Indeed it should satisfy those properties. Say if you Shamir share something, the adversary might get t shares in order. If it can guess the next bit with non-negligible advantage, this will completely break our claim that the adversary has no information on the secret.

Luckily it should not be hard to replace. I think we knew about this earlier but just forgot, actually.

By the way, I am not sure we use any random numbers that should NOT secure in this way.

Citat af Thomas P Jakobsen <thomas....@gmail.com>:

VIFF itself as well as most protocols implemented in VIFF uses the
viff.util package for random number generation.
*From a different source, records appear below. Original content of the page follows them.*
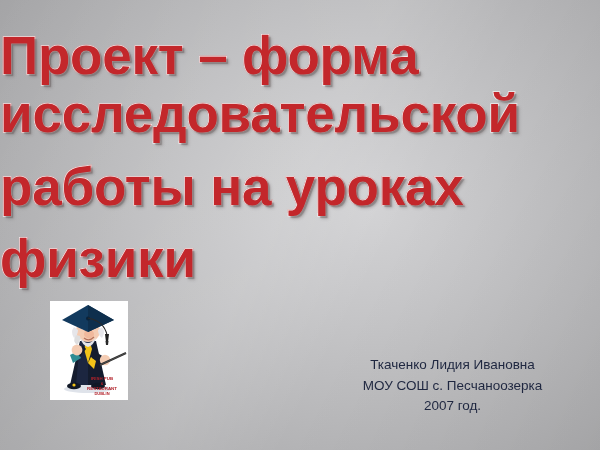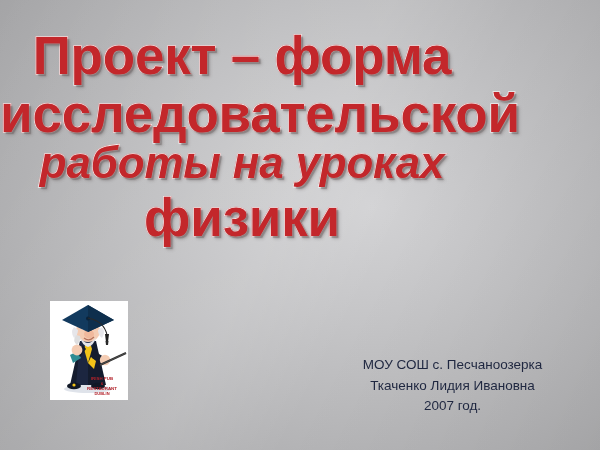--- a/index.html
+++ b/index.html
@@ -48,7 +48,6 @@
     left: 0;
     top: 30px;
     width: 484px;
-    text-align: center;
     z-index: 3;
   }
 

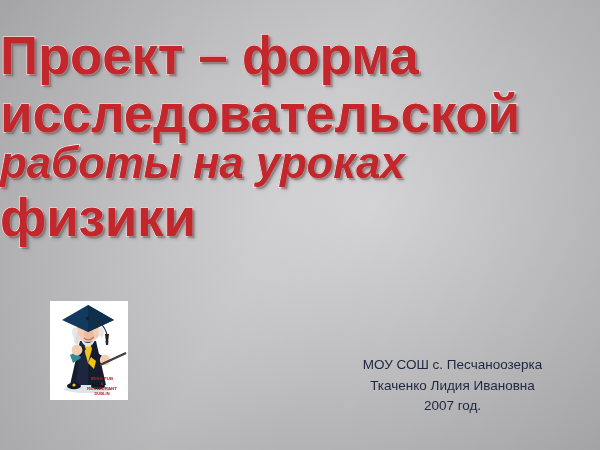--- a/index.html
+++ b/index.html
@@ -76,7 +76,7 @@
 
   .title-line.l1 { font-size: 53px; }
   .title-line.l2 { font-size: 53px; margin-top: 6px; }
-  .title-line.l3 { font-size: 44px; margin-top: 0; font-style: italic; }
+  .title-line.l3 { font-size: 53px; margin-top: 20px; }
   .title-line.l4 { font-size: 53px; margin-top: 8px; }
 
   

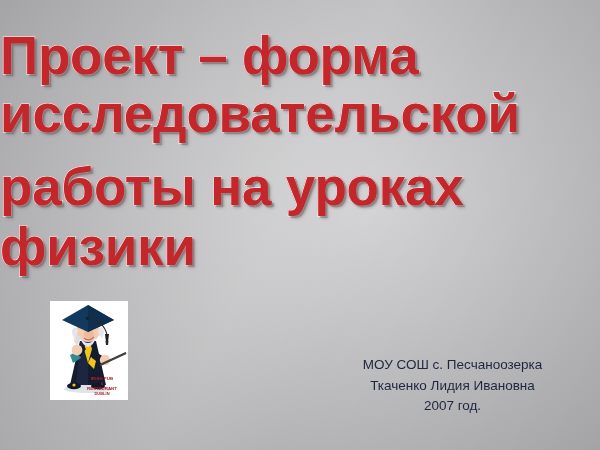--- a/index.html
+++ b/index.html
@@ -77,7 +77,7 @@
   .title-line.l1 { font-size: 53px; }
   .title-line.l2 { font-size: 53px; margin-top: 6px; }
   .title-line.l3 { font-size: 53px; margin-top: 20px; }
-  .title-line.l4 { font-size: 53px; margin-top: 8px; }
+  .title-line.l4 { font-size: 53px; margin-top: 20px; }
 
   
   .picture {

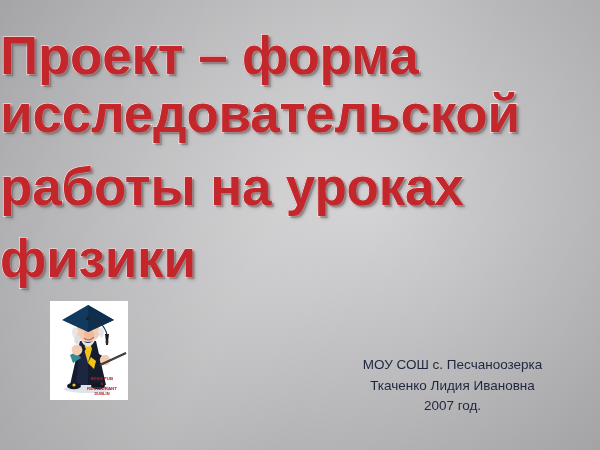--- a/index.html
+++ b/index.html
@@ -188,8 +188,8 @@
   </div>
 
   <div class="credits">
+    <span>Ткаченко Лидия Ивановна</span>
     <span>МОУ СОШ с. Песчаноозерка</span>
-    <span>Ткаченко Лидия Ивановна</span>
     <span>2007 год.</span>
   </div>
This package in turn
uses the random package in the Python standard library. This means
that random numbers are generated using a Mersenne twister.

As far as I can see, this is a problem, since Mersenne twister PRNGs
are generally not suited for cryptographic usage. E.g. it is not known
to pass the "next-bit test" and withstand the "state compromise
extensions", see
http://en.wikipedia.org/wiki/Cryptographically_secure_pseudorandom_number_generator.

One solution would be to use the os.urandom() function instead. This
has specifically been designed to produce cryptographically secure
random numbers.

(We should probably keep the old random generator, too. It is probably
faster and not all random numbers used in VIFF and VIFF programs need
to be cryptographically secure.)


Let me know what you think about this.